Я признался, что да.
— Как странно, — повторила она задумчиво, — как странно… Неужели это фатум? — И крепко приложила теплую маленькую ладонь к моим губам. И когда она потом говорила — то постоянно: или нежно гладила мои щеки, или, отделивши вихор на моей голове, навивала колечками волосы на свои пальцы и распускала, или клала руку на мое колено. Мы были вдвоем, мои губы еще помнили ее недавний неторопливый поцелуй, но предприимчивость кентавра уже покинула меня.
Она продолжала:
— Я люблю русских. В них бродит молодая раса, которая еще долго не выльется в скучные общие формы. Я ценю их мужество, твердость и ясность, с какой они несут свои несчастия. Мне нравится, как они поют, танцуют и говорят. Их живопись изумительна. Русской литературы я не знаю… Пробовала читать, чувствую какую-то большую внутреннюю силу, но не понимаю… не умею понять. Скучно…

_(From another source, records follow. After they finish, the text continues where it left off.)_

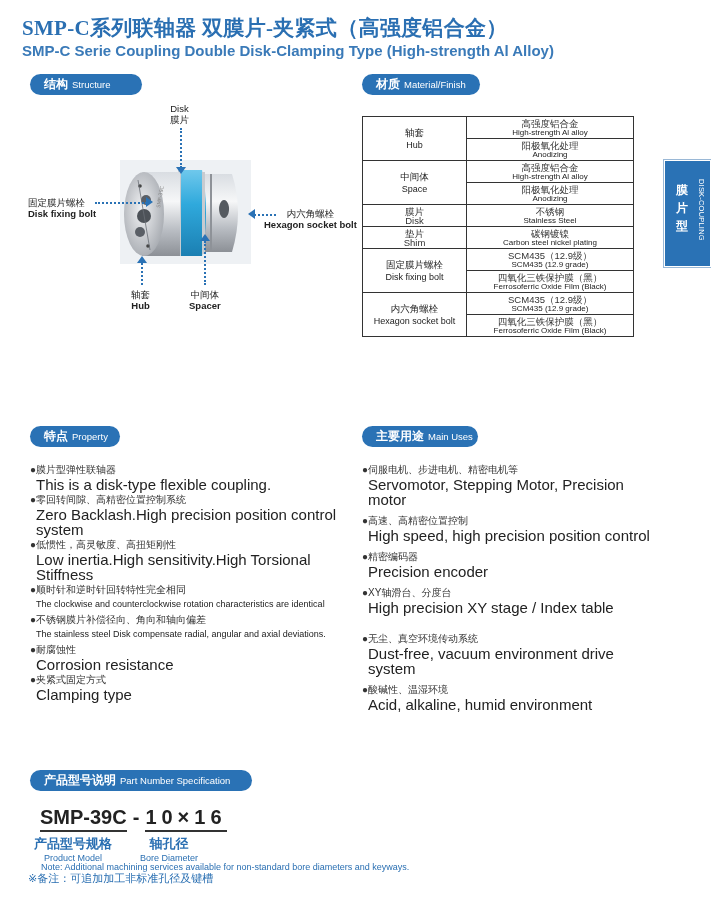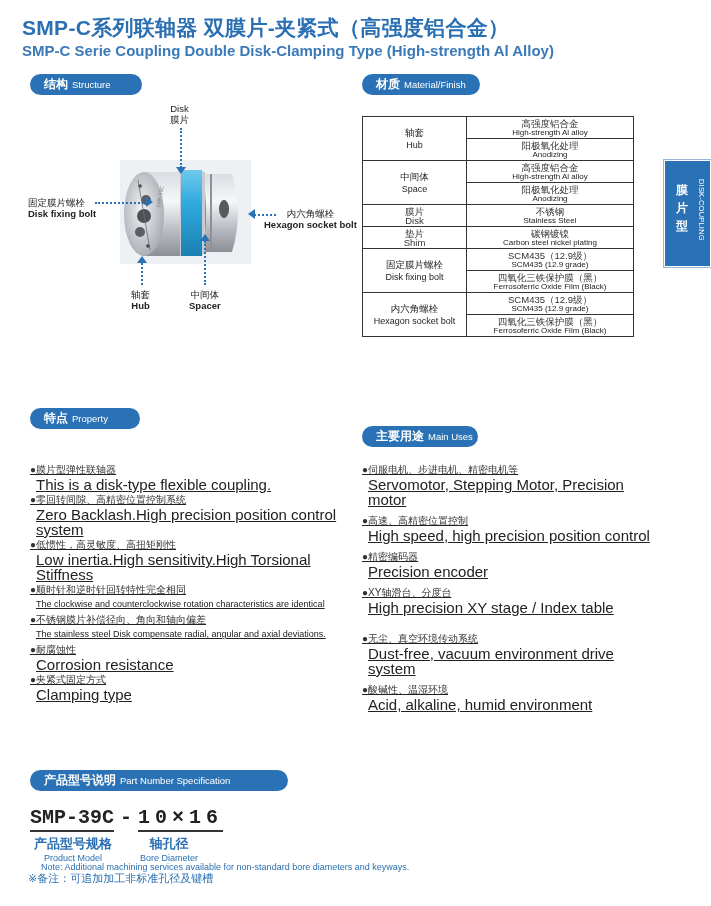--- a/index.html
+++ b/index.html
@@ -1,20 +1,20 @@
 <!DOCTYPE html>
 <html><head>
 <meta charset="utf-8">
 <style>
   * { margin: 0; padding: 0; box-sizing: border-box; }
   body {
     width: 711px; height: 906px; background: #ffffff; position: relative; overflow: hidden;
     font-family: "Liberation Sans", "DejaVu Sans", sans-serif; color: #222;
   }
-  .title-cn { position: absolute; left: 22px; top: 14px; font-size: 21px; font-weight: bold; color: #2a6fb2; letter-spacing: 0.3px; white-space: nowrap; }
+  .title-cn { position: absolute; left: 22px; top: 14px; font-size: 21px; font-weight: bold; color: #2a6fb2; letter-spacing: 0.3px; white-space: nowrap; font-family: Liberation Serif, serif; }
   .title-en { position: absolute; left: 22px; top: 42px; font-size: 15px; font-weight: bold; color: #3a7ab8; white-space: nowrap; }
 
   .pill {
     position: absolute; height: 21px; border-radius: 11px; background: #2a72b5;
     color: #fff; display: flex; align-items: center; padding: 0 14px; white-space: nowrap;
   }
   .pill .cn { font-size: 12px; font-weight: bold; margin-right: 4px; }
   .pill .en { font-size: 9.5px; }
   .photo { position: absolute; left: 120px; top: 160px; width: 131px; height: 104px; background: #eef1f4; overflow: hidden; }
   .lbl { position: absolute; font-size: 9.5px; color: #222; text-align: center; line-height: 11px; white-space: nowrap; }
@@ -37,27 +37,27 @@
 
   
   .side-tab {
     position: absolute; left: 664px; top: 160px; width: 47px; height: 107px; background: #2a72b5;
     border: 1px solid #ffffff; outline: 1px solid #9ab8d6;
   }
   .side-tab .cn { position: absolute; left: 10px; top: 20px; width: 14px; color: #fff; font-size: 12px; font-weight: bold; line-height: 18px; text-align: center; }
   .side-tab .en { position: absolute; left: 32px; top: 18px; color: #fff; font-size: 7.5px; writing-mode: vertical-rl; letter-spacing: 0.2px; }
 
   
-  .list { position: absolute; font-size: 10px; text-decoration: underline; }
+  .list { position: absolute; font-size: 10px; }
   .list .item { margin-bottom: 0; }
   .list .cn { color: #333; font-size: 10px; line-height: 15px; }
   .list .en { color: #222; font-size: 15px; line-height: 15px; padding-left: 6px; }
 
   
-  .pn { position: absolute; left: 30px; top: 806px; font-family: Liberation Mono, monospace; font-weight: bold; font-size: 20px; color: #222; white-space: nowrap; }
+  .pn { position: absolute; left: 40px; top: 806px; font-family: Liberation Sans, sans-serif; font-weight: bold; font-size: 20px; color: #222; white-space: nowrap; }
   .pn .seg1 { display: inline-block; border-bottom: 2px solid #333; padding-bottom: 1px; }
   .pn .seg2 { display: inline-block; border-bottom: 2px solid #333; padding-bottom: 1px; letter-spacing: 5px; }
   .pn .dash { display: inline-block; margin: 0 6px; }
   .pn-lbl { position: absolute; text-align: center; white-space: nowrap; }
   .pn-lbl .cn { color: #2a6fb2; font-size: 13px; font-weight: bold; display: block; line-height: 16px; }
   .pn-lbl .en { color: #2a6fb2; font-size: 9px; display: block; line-height: 12px; }
   .note-cn { position: absolute; left: 28px; top: 871px; font-size: 11px; color: #2a6fb2; white-space: nowrap; }
   .note-en { position: absolute; left: 41px; top: 862px; font-size: 9px; color: #2a6fb2; white-space: nowrap; }
 </style>
 </head>
@@ -247,21 +247,21 @@
 
 <div class="side-tab">
   <div class="cn">
     <span>膜</span><br>
     <span>片</span><br>
     <span>型</span>
   </div>
   <div class="en">DISK-COUPLING</div>
 </div>
 
-<div class="pill" style="left:30px;top:408px;width:110px;">
+<div class="pill" style="left:30px;top:426px;width:90px;">
   <span class="cn">特点</span>
   <span class="en">Property</span>
 </div>
 <div class="list" style="left:30px;top:462px;width:320px;">
   <div class="item">
       <div class="cn">●膜片型弹性联轴器</div>
       <div class="en">This is a disk-type flexible coupling.</div>
     </div>
   <div class="item">
       <div class="cn">●零回转间隙、高精密位置控制系统</div>
@@ -313,21 +313,21 @@
   <div class="item" style="margin-bottom:6px;">
       <div class="cn">●无尘、真空环境传动系统</div>
       <div class="en">Dust-free, vacuum environment drive system</div>
     </div>
   <div class="item">
       <div class="cn">●酸碱性、温湿环境</div>
       <div class="en">Acid, alkaline, humid environment</div>
     </div>
 </div>
 
-<div class="pill" style="left:30px;top:770px;width:258px;">
+<div class="pill" style="left:30px;top:770px;width:222px;">
   <span class="cn">产品型号说明</span>
   <span class="en">Part Number Specification</span>
 </div>
 
 <div class="pn">
   <span class="seg1">SMP-39C</span><span class="dash">-</span><span class="seg2">10×16</span>
 </div>
 
 <div class="pn-lbl" style="left:34px;top:836px;">
   <span class="cn">产品型号规格</span>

— В другой раз я видела вас в соборе Notre Dame de la Garde, вы ставили свечку Мадонне. В следующий раз я видела, как вы с вашими друзьями — вас было трое — наняли лодку у старого кривоглазого Онезима и поплыли на остров Иф. Скажу вам без лести, вы отлично гребете. И последний раз — сегодня. Признаюсь, я была немного экстравагантна, и вас это немного покоробило. Не правда ли? Но уверяю вас, я не всегда бываю такая. Вы не поверите, я иногда очень застенчива, а застенчивые люди склонны делать глупости. Мне давно хотелось познакомиться с вами. Мне казалось, что в вас я найду доброго друга.
— Друга! — вздохнул я меланхолично.
— Может быть, и больше. Я ничего не знаю наперед. Не придете ли вы завтра в полдень в этот же ресторан? Предупреждаю, я вам скажу или очень, очень много, или ничего не скажу. Во всяком случае, завтра в двенадцать. Согласны?
— Благодарю вас. Я здесь ночую. Может быть, проводить вас?
— Да, только до улицы. Внизу меня ждет автомобиль.
Я светил ей, спускаясь по крутой лестнице. На последней ступеньке я не выдержал и поцеловал ее в затылок. Она нервно вздрогнула, но промолчала. Удивительно: ее кожа нежно благоухала резедой, так же, как ею пахнет море после прибоя и шейка девочки до десяти лет. Мальчишки — те пахнут воробьем.
«Monsieur Michica et madame Reseda», — подумал я в темноте по-французски и улыбнулся.